Maybe that's what designers/developers should consider when working on notifications: this notification will potentially wake up someone, let's not do it unless they explicitly asked us to wake them up if this happened.


Yep, someone designed my phone to vibrate if it runs out of battery and needs to shut down. Wonderful in the middle of the night. No way to disable it.


Haha hilarious. I'm sorry about it, but this is a great example of what I'm talking about


The friendly people from Windows Technical Department keep calling me at various times of the day and night to tell me about the malware I supposedly have on my computer. I now ignore all calls unless I know the number or am expecting a call from a doctor or similar.


Generally no. But we had former presidents that tweet at 3am, does that count?


Why not shut off your phone if you don't want to be disturbed? I have mine on as anyone who would call me at 3 AM I want to disturb me.


The alarm doesn't work if the phone is off.


I usually use an awfully basic Casio wristwatch on my nightstand as an alarm. 5€ at a random chinese seller. 3€ Battery lasts 2 years. Job done, move on.

If you need to use a smartphone, at least keep it in airplane mode, even if only to avoid eating radiations 8hr every night.


I've used a lot of alarms over the years - I sleep through them, get used to the sounds, and so on.

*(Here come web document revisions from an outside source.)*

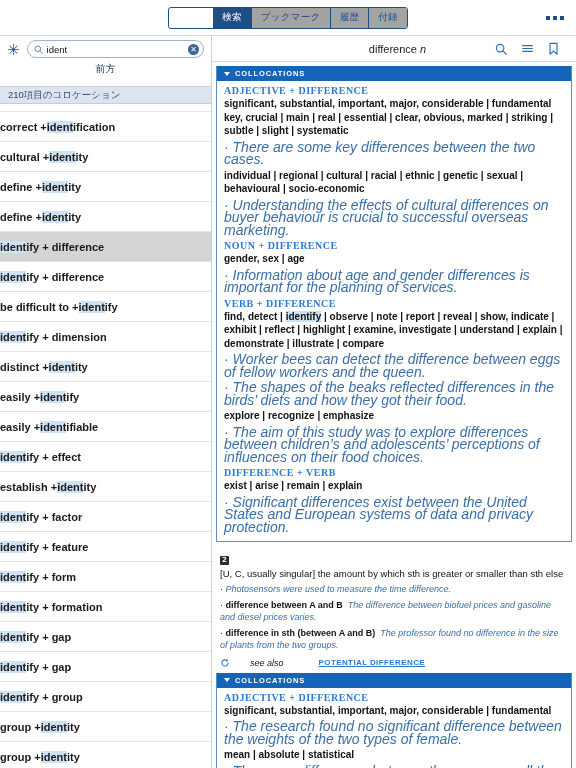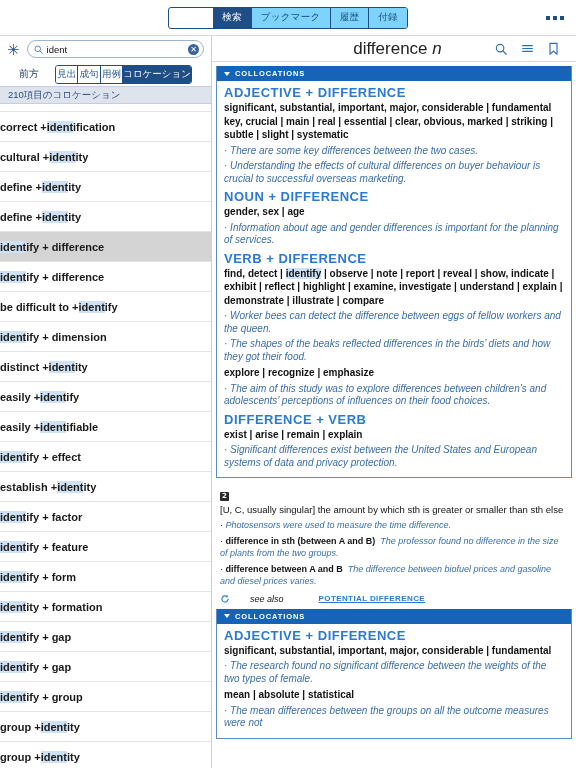"ブックマーク" .seg-tab { background: #7dd3fc -> #a3a3a3 }
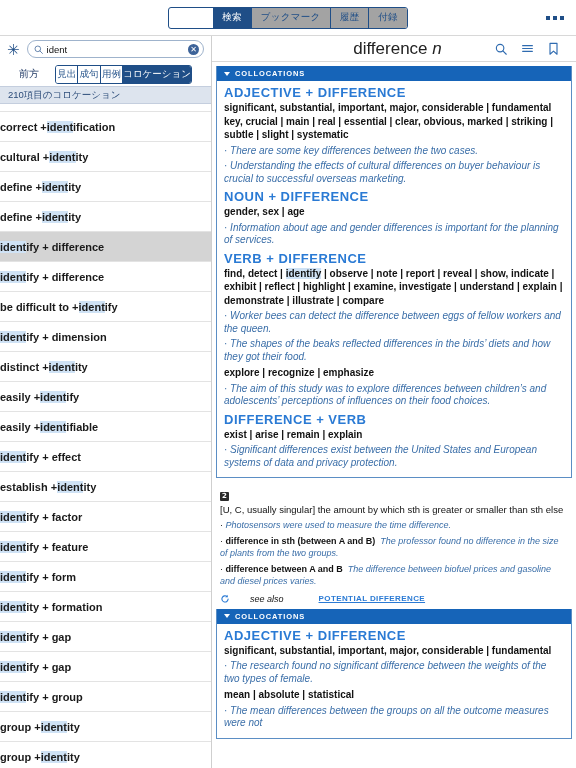"difference n" #entry-title { font-size: 17px -> 11px }
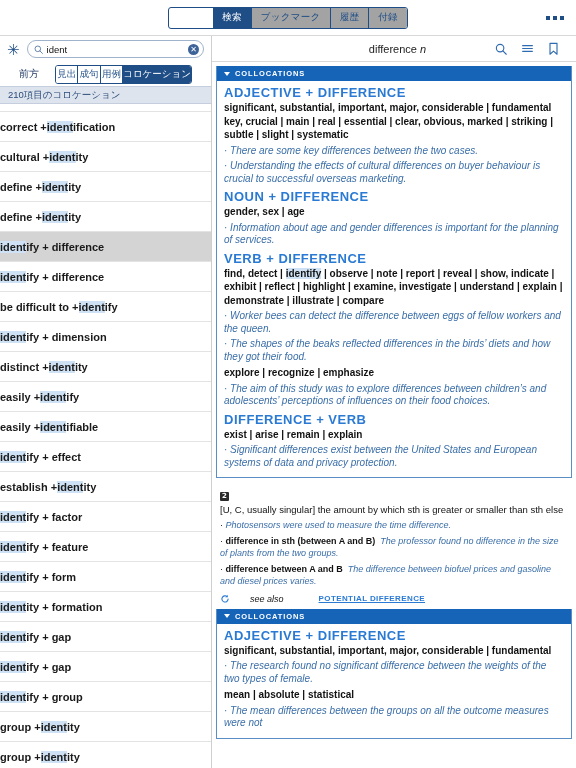"前方" #filterrow { flex-direction: none -> column; padding: 0 19px -> 0 4px }
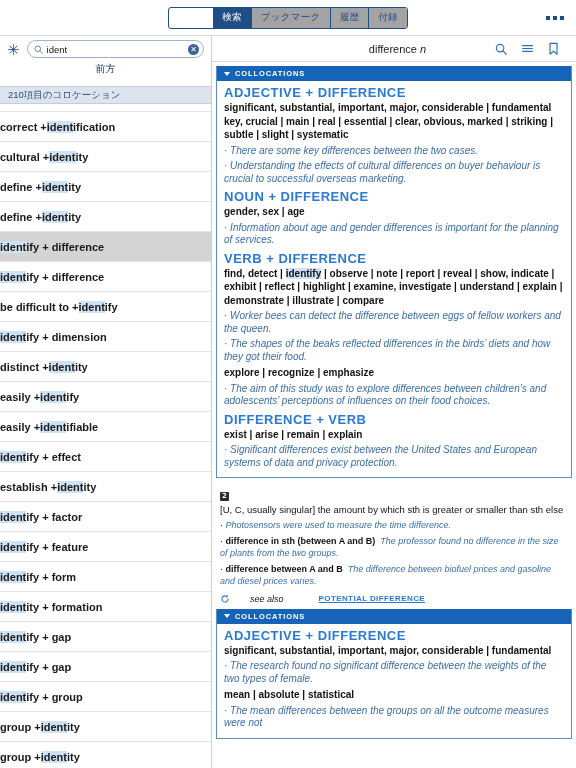"ADJECTIVE + DIFFERENCE" .cat-head { font-family: none -> Liberation Serif, serif; font-size: 13px -> 10px }
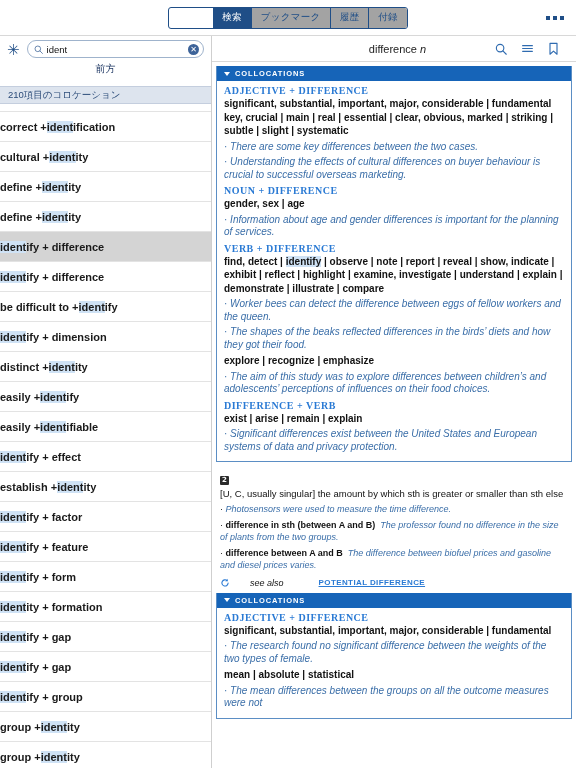"· There are some key" .example { font-size: 10px -> 14px }
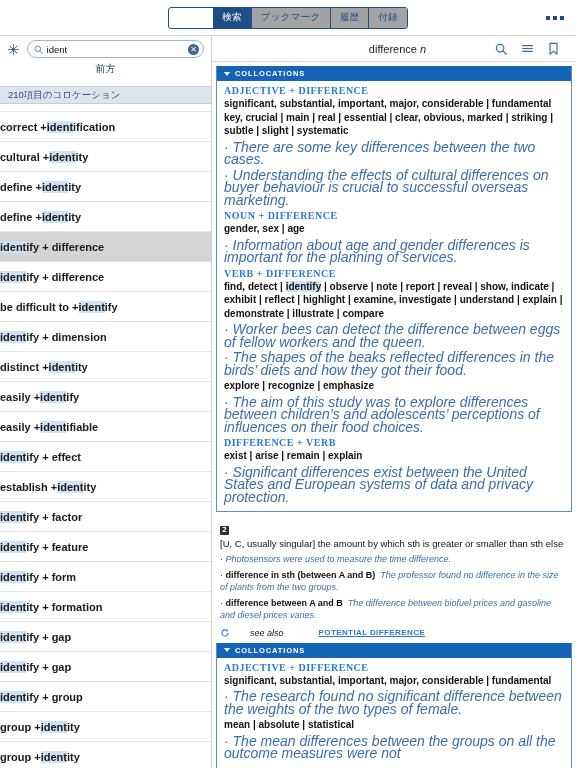"individual | regional | cultural" div.collocs { html: none -> <div>individual | regional | cultural | racial | ethnic | genetic | sexual | behavioural | socio-economic</div> }
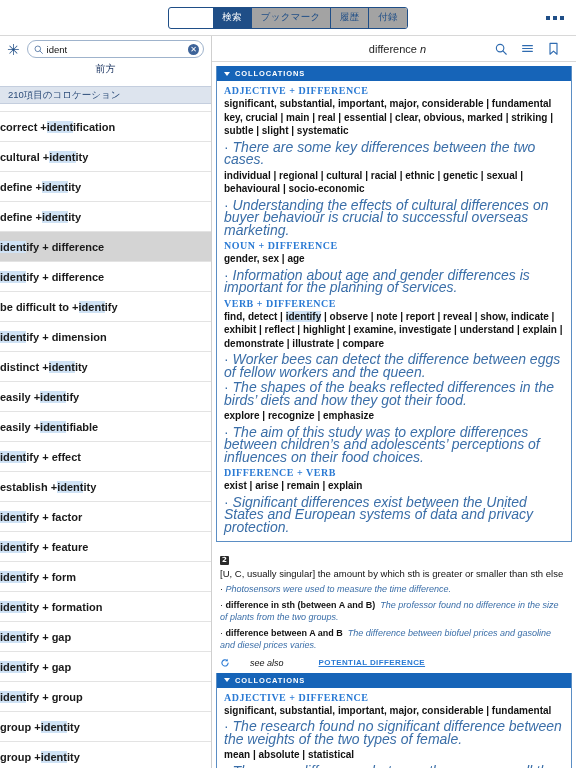"· difference in sth (between" div.pattern { order: before "· difference between A and" -> after "· difference between A and" }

Phones aren't foolproof - i've slept through 17 phone calls in a row.

It has been so bad that I was afraid to live alone because I thought I would get fired for being late.

Solved with a phone.


But it will in airplane mode.


Airplane mode doesn't allow for calls to come through, if necessary: Silent will allow it to ring if the same number calls more than once in a row.

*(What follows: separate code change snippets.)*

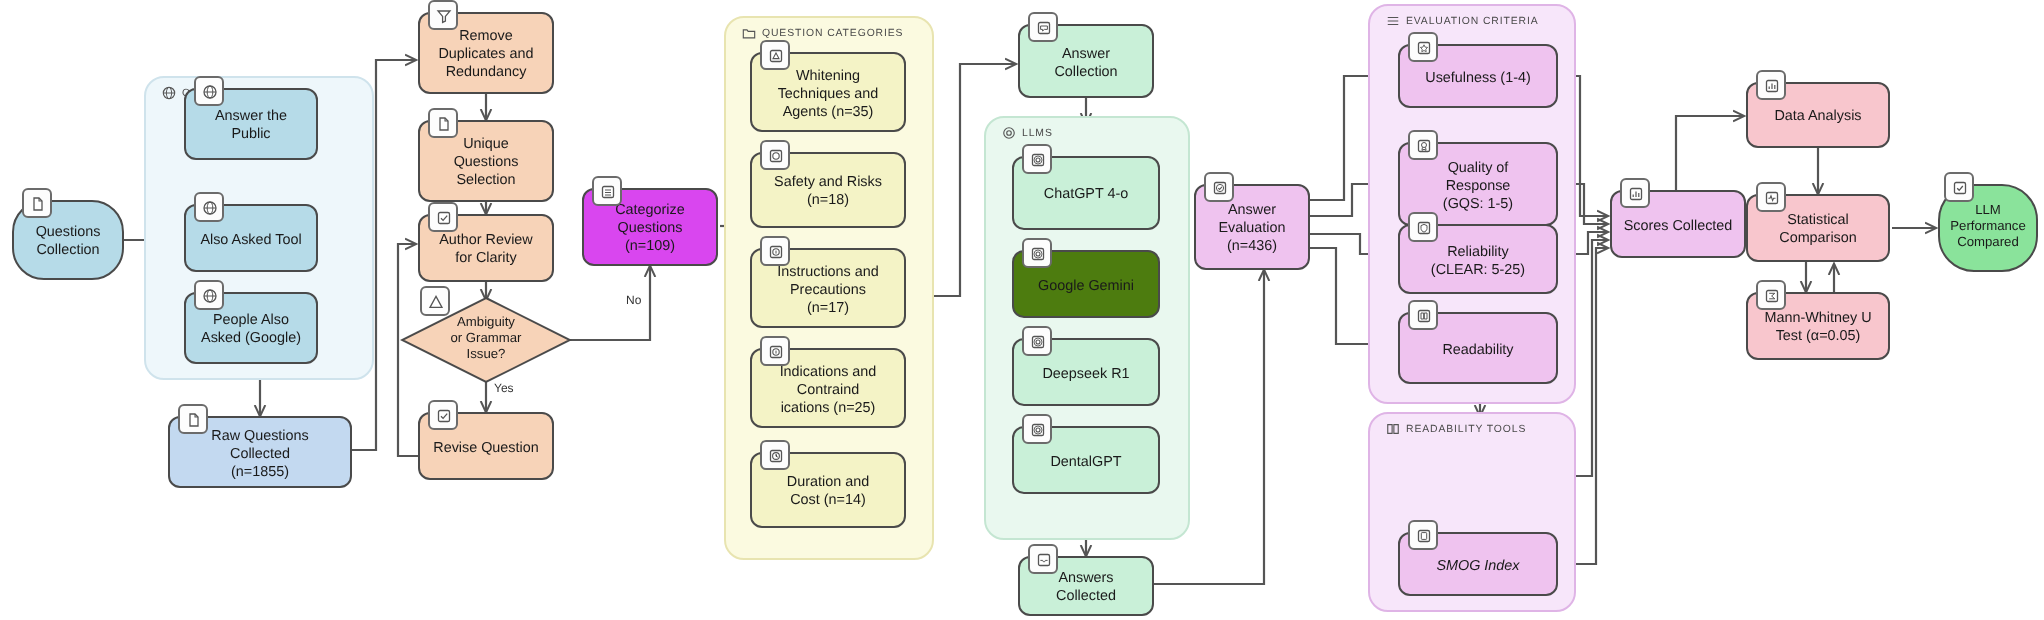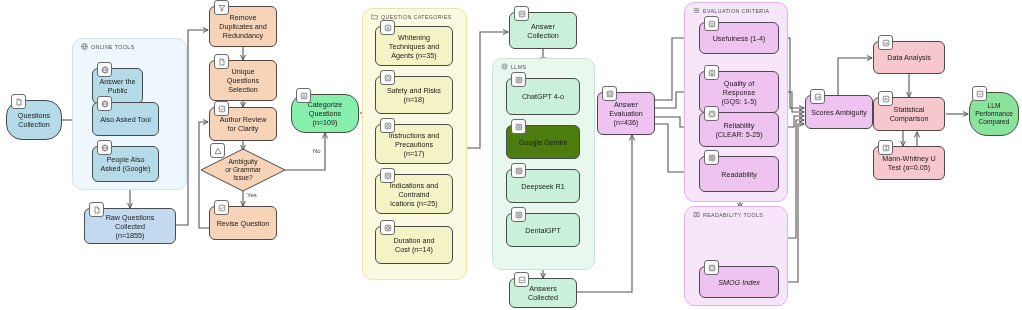"Answer the" div.node { top: 68px -> 44px; width: 51px -> 67px }
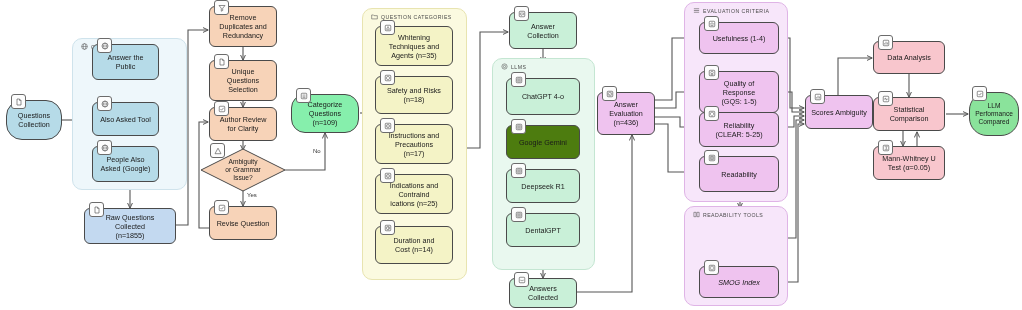"Categorize" div.node { background: #86efac -> #d946ef; border-radius: 14px -> none }
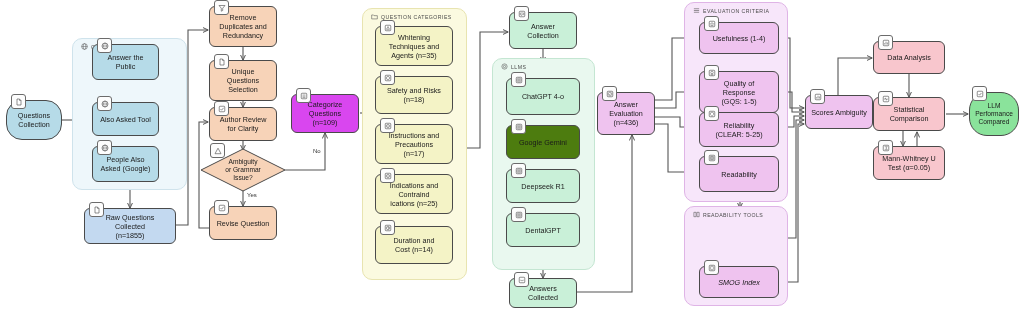"Scores Ambiguity" span.txt { text: Ambiguity -> Collected }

Phones have a silent-mode switch. This is a solved problem.


Yes, and I've used it!


iPhones will switch themselves on to sound the alarm.


I've never had an iphone to experience it: I'd honestly take that as another reason not to have one. I'd rather a phone be off when I turn it off. Silent mode works well.


The alarm is one of the reasons as Broken_Hippo mentions.

However my concern has more to do with the current state of things rather than the solution for this particular problem. I mean, how is it that I have to go and turn off the phone? shouldn't the phone –apps/devices/etc– try to be less disturbing?


Use a seperate device (e.g. old iPod Touch) for alarm clock and music player.

Then keep the phone somewhere you can't hear it at all.


I obviously charge my phone outside of the bedroom.

I have a wifi connected tablet for listening to audiobooks, porno stuff like that.